Some limitations and strengths of this study deserve mention. First, although we adjusted for a wide range of covariates in our analyses, causal inferences in the findings cannot be made as it is possible that statin utilization is related to other unknown factors that also affect arterial function. Nevertheless, as discussed above, the results of this study are consistent with those from clinical trials. For example, brachial BP was, at most, nearly 4 mmHg lower with statin therapy than without it (Table 2), which concurs with effect sizes reported in clinical trials (Briasoulis et al. 2013). Furthermore, the observation that cholesterol levels varied with statin use in a manner that would be expected (Tables 1 and S1–S2) indicates that this effect, at least, is not obscured by unobserved confounders. Second, our cardiovascular autonomic function measures were collected from BP recordings over a period of typically 10–12 sec and, while several studies show that time‐domain measures (particularly RMSSD) calculated from 10‐sec recordings can be used to reliably estimate HRV, a longer sampling interval (typically 5‐min) is preferable (Thong et al. 2003; Schroeder et al. 2004; Nussinovitch et al. 2011, 2012; Munoz et al. 2015). Third, the pulse rate variability parameters in our study were limited to time‐domain measures and did not include frequency‐domain variables, which may capture different aspects of autonomic function (Hilz and Dütsch 2006). Fourth, in baroreflex sensitivity measurement with the sequence technique, the minimum number of consecutive cardiac cycles for a baroreflex sequence (pairs of unidirectional changes in pulse interval and SBP) is traditionally three (Parlow et al. 1995), but we set the lower limit to one in our calculations. While our modified approach is not ideal, its validity is supported by the finding that, in statistical models of ours, baroreflex sensitivity was inversely related to age, BMI and smoking, brachial SBP, and brachial DBP (data not shown); consistent with research that used the conventional sequence method approach (minimum of three beats for a sequence) for baroreflex sensitivity measurement (Kardos et al. 2001). Finally, the strengths of this study include the large, population‐based sample, the variety of waveform parameters as endpoints, and the comparatively long follow‐up periods (nearly 2 years of statin prescription data) for many people.

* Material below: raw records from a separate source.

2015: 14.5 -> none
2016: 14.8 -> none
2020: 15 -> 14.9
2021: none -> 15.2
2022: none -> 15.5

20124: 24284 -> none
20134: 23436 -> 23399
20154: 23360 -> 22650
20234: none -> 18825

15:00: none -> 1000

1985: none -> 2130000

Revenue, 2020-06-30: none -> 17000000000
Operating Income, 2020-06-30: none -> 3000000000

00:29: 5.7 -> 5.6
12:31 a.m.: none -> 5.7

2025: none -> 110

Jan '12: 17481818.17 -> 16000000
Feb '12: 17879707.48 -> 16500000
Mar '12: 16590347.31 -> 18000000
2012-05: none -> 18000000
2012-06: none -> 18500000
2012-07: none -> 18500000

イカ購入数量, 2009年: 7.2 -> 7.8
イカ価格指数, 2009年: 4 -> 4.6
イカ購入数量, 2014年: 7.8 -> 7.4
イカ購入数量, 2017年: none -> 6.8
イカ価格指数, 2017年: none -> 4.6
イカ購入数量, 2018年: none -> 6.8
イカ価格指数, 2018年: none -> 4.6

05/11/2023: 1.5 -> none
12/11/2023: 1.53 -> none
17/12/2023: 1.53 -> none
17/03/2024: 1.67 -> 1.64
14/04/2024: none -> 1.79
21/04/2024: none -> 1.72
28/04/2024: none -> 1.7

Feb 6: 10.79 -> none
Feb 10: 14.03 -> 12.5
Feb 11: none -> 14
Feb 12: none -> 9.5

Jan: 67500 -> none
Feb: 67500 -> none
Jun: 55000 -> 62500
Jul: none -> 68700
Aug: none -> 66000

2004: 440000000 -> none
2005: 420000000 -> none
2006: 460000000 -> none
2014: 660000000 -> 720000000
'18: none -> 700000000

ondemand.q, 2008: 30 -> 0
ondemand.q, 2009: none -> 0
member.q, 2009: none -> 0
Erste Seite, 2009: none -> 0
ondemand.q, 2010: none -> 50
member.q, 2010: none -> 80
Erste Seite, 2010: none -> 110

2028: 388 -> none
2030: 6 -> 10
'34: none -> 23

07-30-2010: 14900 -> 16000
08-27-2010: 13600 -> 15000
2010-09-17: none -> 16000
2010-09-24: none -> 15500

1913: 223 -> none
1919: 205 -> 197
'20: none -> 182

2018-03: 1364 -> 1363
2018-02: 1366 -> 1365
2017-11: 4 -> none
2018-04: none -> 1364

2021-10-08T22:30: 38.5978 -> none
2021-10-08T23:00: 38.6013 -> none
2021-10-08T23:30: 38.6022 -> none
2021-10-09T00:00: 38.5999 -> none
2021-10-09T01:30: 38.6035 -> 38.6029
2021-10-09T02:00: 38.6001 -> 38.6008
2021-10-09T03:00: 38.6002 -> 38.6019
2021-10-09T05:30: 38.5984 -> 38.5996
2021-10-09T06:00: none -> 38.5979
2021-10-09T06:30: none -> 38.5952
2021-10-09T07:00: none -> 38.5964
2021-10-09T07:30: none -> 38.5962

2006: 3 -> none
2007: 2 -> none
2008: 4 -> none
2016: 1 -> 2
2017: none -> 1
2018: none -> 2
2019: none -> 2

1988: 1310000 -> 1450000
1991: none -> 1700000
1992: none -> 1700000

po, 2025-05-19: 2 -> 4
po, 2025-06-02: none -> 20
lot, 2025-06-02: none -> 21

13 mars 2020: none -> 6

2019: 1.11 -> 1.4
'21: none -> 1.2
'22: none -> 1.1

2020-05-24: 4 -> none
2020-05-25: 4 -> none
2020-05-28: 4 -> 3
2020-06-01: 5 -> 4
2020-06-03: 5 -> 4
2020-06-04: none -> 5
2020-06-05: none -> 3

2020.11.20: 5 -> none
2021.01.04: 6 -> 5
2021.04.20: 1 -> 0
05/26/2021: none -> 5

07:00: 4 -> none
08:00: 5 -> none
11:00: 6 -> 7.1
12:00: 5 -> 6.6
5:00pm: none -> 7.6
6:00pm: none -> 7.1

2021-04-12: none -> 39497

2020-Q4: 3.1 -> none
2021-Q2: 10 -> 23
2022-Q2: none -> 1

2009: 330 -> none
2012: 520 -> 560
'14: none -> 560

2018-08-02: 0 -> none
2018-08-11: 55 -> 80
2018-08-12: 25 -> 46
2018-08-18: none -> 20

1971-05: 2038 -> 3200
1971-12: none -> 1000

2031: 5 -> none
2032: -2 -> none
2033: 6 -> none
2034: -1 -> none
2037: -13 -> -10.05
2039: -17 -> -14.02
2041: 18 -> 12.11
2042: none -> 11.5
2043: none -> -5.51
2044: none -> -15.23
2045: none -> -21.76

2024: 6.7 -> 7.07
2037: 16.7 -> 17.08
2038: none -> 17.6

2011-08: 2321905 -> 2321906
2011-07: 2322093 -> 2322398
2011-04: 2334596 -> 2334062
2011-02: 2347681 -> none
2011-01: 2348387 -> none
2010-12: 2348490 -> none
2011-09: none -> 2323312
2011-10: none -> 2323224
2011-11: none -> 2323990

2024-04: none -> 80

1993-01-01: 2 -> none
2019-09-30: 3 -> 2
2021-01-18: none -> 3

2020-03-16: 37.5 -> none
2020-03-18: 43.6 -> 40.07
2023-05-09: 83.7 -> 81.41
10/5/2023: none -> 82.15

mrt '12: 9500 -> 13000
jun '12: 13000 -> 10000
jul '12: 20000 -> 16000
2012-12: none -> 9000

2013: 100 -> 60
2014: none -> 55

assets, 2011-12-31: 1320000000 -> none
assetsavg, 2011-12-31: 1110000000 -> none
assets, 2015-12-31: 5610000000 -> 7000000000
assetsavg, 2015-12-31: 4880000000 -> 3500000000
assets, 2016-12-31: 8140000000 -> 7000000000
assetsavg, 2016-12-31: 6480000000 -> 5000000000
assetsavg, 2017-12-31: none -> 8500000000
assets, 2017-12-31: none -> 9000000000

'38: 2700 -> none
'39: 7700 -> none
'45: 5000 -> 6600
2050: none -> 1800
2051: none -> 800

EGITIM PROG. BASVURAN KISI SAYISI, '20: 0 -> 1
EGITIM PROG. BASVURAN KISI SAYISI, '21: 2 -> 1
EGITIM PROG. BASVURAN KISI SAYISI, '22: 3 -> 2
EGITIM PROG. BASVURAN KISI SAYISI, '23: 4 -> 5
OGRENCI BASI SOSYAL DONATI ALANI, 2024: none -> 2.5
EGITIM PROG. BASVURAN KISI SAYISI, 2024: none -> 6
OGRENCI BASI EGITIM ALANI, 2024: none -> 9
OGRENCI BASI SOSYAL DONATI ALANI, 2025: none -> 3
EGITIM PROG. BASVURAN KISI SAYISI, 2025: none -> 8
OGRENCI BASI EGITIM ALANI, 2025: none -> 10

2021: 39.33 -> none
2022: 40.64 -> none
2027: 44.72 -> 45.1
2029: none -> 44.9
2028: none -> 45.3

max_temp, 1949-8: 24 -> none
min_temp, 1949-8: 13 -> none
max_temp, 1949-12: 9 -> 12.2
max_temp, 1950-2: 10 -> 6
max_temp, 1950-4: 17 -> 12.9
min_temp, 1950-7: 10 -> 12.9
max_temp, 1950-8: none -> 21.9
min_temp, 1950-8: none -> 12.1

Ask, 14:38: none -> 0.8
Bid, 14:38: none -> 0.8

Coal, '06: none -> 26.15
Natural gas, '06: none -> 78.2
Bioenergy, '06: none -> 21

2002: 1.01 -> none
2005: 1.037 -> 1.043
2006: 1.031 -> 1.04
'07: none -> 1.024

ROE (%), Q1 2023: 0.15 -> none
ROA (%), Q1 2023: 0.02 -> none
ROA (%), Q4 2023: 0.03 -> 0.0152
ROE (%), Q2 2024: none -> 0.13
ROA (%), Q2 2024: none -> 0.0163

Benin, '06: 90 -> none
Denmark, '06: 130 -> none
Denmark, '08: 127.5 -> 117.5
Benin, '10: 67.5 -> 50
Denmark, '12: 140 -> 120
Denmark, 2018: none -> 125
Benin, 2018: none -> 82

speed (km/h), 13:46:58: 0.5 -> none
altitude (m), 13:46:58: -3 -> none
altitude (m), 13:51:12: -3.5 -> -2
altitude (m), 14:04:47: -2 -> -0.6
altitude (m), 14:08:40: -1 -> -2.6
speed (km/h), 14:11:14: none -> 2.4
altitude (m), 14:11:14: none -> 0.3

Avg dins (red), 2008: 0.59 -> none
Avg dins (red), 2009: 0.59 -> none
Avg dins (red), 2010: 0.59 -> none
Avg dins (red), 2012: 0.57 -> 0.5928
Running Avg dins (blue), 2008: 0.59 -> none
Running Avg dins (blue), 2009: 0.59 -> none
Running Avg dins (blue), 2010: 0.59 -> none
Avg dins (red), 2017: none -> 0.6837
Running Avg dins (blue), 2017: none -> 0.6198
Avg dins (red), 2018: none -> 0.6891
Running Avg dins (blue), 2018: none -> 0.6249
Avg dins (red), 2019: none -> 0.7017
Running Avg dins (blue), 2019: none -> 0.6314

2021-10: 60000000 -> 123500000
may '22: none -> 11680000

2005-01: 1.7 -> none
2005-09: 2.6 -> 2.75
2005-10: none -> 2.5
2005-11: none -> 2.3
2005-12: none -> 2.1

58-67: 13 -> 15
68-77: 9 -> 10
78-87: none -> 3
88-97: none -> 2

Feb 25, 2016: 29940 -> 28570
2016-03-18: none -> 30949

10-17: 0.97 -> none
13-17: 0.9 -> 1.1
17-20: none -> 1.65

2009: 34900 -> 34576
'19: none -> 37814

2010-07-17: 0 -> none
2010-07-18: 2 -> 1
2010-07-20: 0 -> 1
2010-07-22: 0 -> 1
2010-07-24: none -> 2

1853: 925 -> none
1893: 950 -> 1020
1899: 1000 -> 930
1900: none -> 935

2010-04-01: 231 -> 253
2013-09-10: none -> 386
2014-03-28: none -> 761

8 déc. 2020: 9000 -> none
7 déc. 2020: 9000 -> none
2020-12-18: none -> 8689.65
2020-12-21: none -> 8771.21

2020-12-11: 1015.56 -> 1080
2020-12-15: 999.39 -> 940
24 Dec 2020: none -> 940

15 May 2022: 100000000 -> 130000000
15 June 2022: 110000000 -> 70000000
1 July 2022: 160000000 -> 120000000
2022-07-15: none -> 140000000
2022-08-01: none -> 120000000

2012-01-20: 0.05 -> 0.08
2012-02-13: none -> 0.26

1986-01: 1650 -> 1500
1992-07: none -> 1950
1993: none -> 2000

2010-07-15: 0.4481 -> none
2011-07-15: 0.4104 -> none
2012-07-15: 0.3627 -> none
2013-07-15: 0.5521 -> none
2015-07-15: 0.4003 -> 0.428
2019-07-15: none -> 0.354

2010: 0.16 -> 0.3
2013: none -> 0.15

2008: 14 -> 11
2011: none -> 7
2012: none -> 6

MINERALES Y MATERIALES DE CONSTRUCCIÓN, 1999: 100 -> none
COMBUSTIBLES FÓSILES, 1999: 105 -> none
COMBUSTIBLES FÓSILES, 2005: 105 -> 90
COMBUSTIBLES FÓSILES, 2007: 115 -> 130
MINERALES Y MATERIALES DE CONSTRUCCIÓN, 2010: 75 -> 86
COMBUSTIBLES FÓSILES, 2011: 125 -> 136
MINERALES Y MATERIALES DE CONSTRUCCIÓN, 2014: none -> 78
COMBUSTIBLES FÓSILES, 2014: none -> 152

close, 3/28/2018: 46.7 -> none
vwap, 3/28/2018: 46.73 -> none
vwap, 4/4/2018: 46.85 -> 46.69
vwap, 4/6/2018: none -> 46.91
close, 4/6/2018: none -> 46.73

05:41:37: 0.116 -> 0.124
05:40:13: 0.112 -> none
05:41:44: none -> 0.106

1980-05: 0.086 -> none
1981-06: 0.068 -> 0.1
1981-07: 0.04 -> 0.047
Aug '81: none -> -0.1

In summary, in a real‐world setting and independently of cholesterol, duration of statin use had sizeable, inverse relationships with HRV parameters in those with diagnosed or suspected cardiac arrhythmias. Among everyone, adherence and longer periods of utilization were associated with lower, more favorable levels of most arterial function parameters: brachial and aortic SBP and DBP, and peak reservoir pressure. Conversely, discontinuation for at least 1 month immediately prior to baseline was related to higher levels of brachial and aortic DBP. These arterial function associations were almost exclusively cholesterol‐dependent, although still independent of cholesterol in some cases.

Disclosure

Andrew Lowe is a shareholder in and has consulted for Uscom Limited.

Table S1. Arterial and cardiovascular autonomic function in relation to duration of statin use, adjusted for total cholesterol.

Table S2. Arterial and cardiovascular autonomic function in relation to duration of statin use – among hypertensive participants.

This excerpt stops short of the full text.